**Problem to solve:** Scan the data for "däckmärkningen" and copy the lines it appears in.

Structured diff data
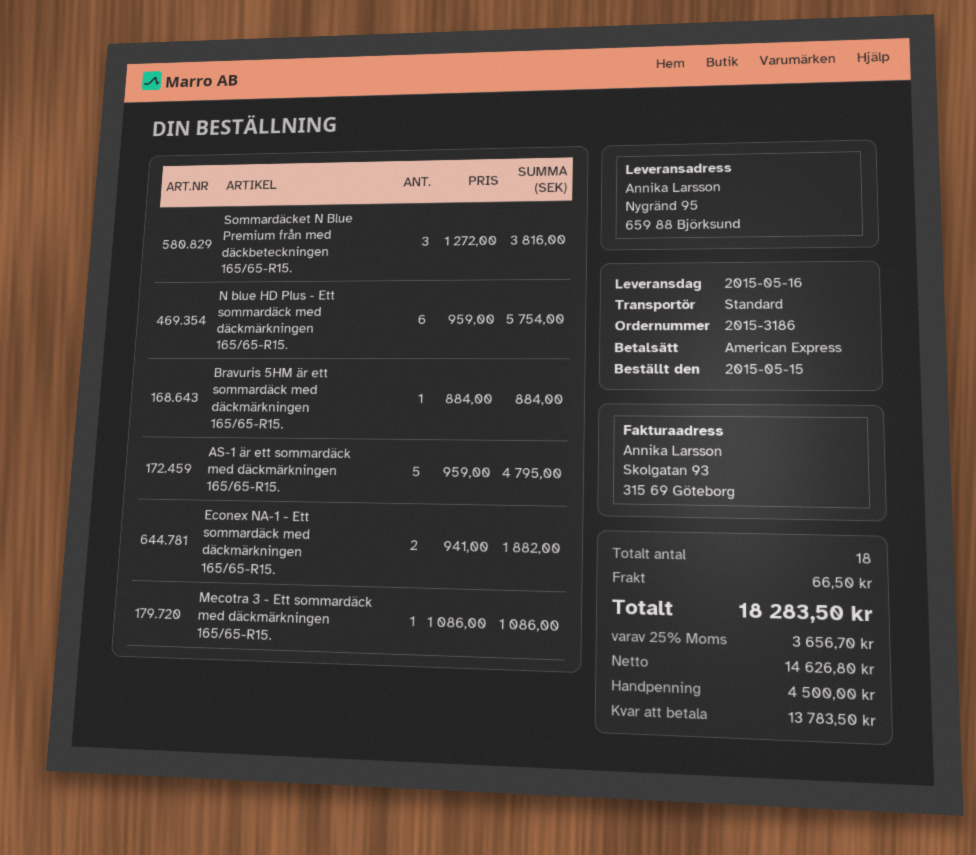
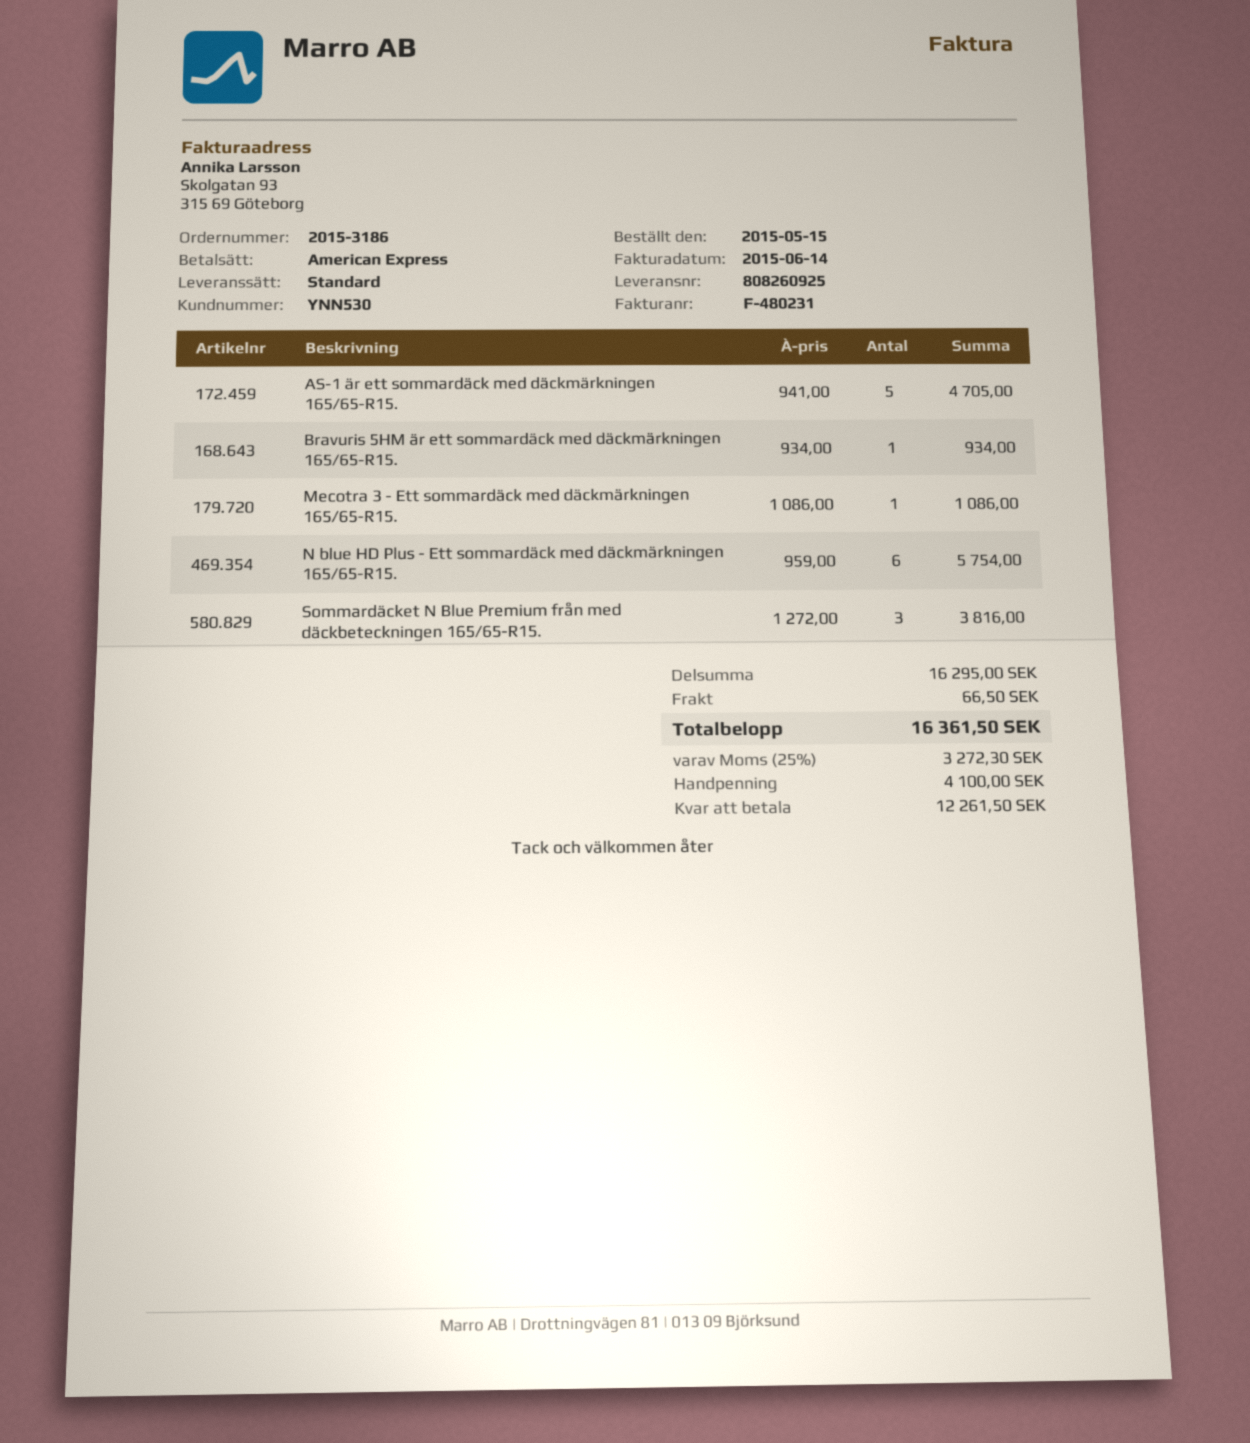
Bravuris 5HM är ett sommardäck med däckmärkningen 165/65-R15.: 1 x 884.00 = 884.00 -> 1 x 934.00 = 934.00
AS-1 är ett sommardäck med däckmärkningen 165/65-R15.: 5 x 959.00 = 4795.00 -> 5 x 941.00 = 4705.00
Econex NA-1 - Ett sommardäck med däckmärkningen 165/65-R15.: 2 x 941.00 = 1882.00 -> none
tax: 25% = 3656.70 -> 25% = 3272.30
total: 18283.50 -> 16361.50
deposit: 4500.00 -> 4100.00
balance: 13783.50 -> 12261.50

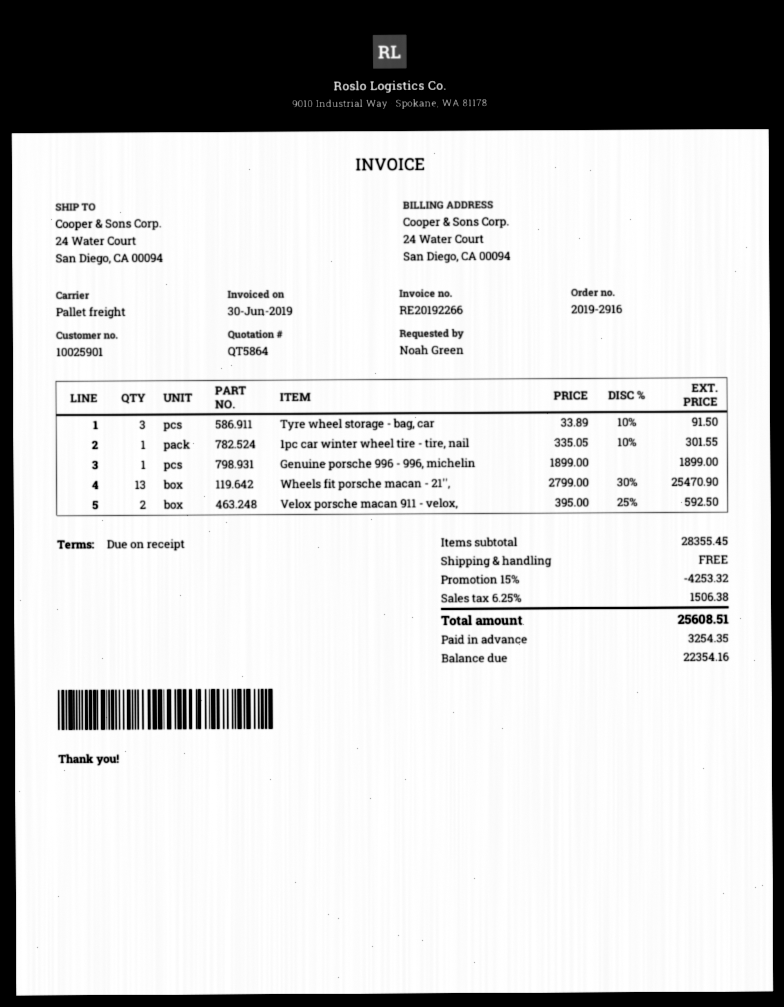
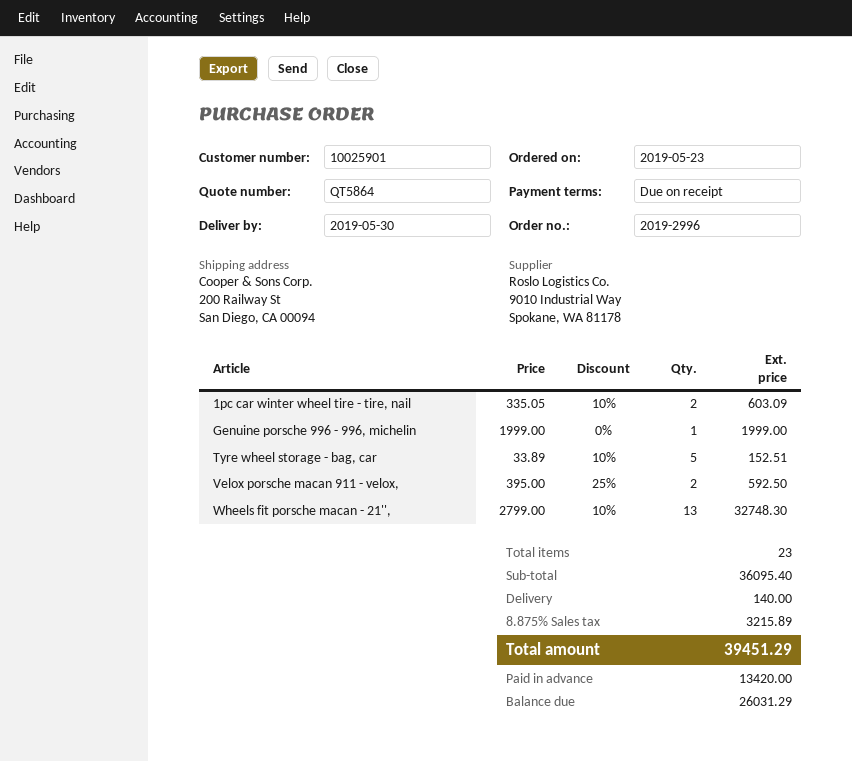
order number: 2019-2916 -> 2019-2996
ship to: 24 Water Court, San Diego, CA 00094 -> 200 Railway St, San Diego, CA 00094
Tyre wheel storage - bag, car: 3 x 33.89 - 10% = 91.50 -> 5 x 33.89 - 10% = 152.51
1pc car winter wheel tire - tire, nail: 1 x 335.05 - 10% = 301.55 -> 2 x 335.05 - 10% = 603.09
Genuine porsche 996 - 996, michelin: 1 x 1899.00 = 1899.00 -> 1 x 1999.00 = 1999.00
Wheels fit porsche macan - 21'',: 13 x 2799.00 - 30% = 25470.90 -> 13 x 2799.00 - 10% = 32748.30
subtotal: 28355.45 -> 36095.40
discount: 15% = 4253.32 -> none
shipping: 0.00 -> 140.00
tax: 6.25% = 1506.38 -> 8.875% = 3215.89
total: 25608.51 -> 39451.29
deposit: 3254.35 -> 13420.00
balance: 22354.16 -> 26031.29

**Response:**
Bravuris 5HM är ett sommardäck med däckmärkningen 165/65-R15.: 1 x 884.00 = 884.00 -> 1 x 934.00 = 934.00
AS-1 är ett sommardäck med däckmärkningen 165/65-R15.: 5 x 959.00 = 4795.00 -> 5 x 941.00 = 4705.00
Econex NA-1 - Ett sommardäck med däckmärkningen 165/65-R15.: 2 x 941.00 = 1882.00 -> none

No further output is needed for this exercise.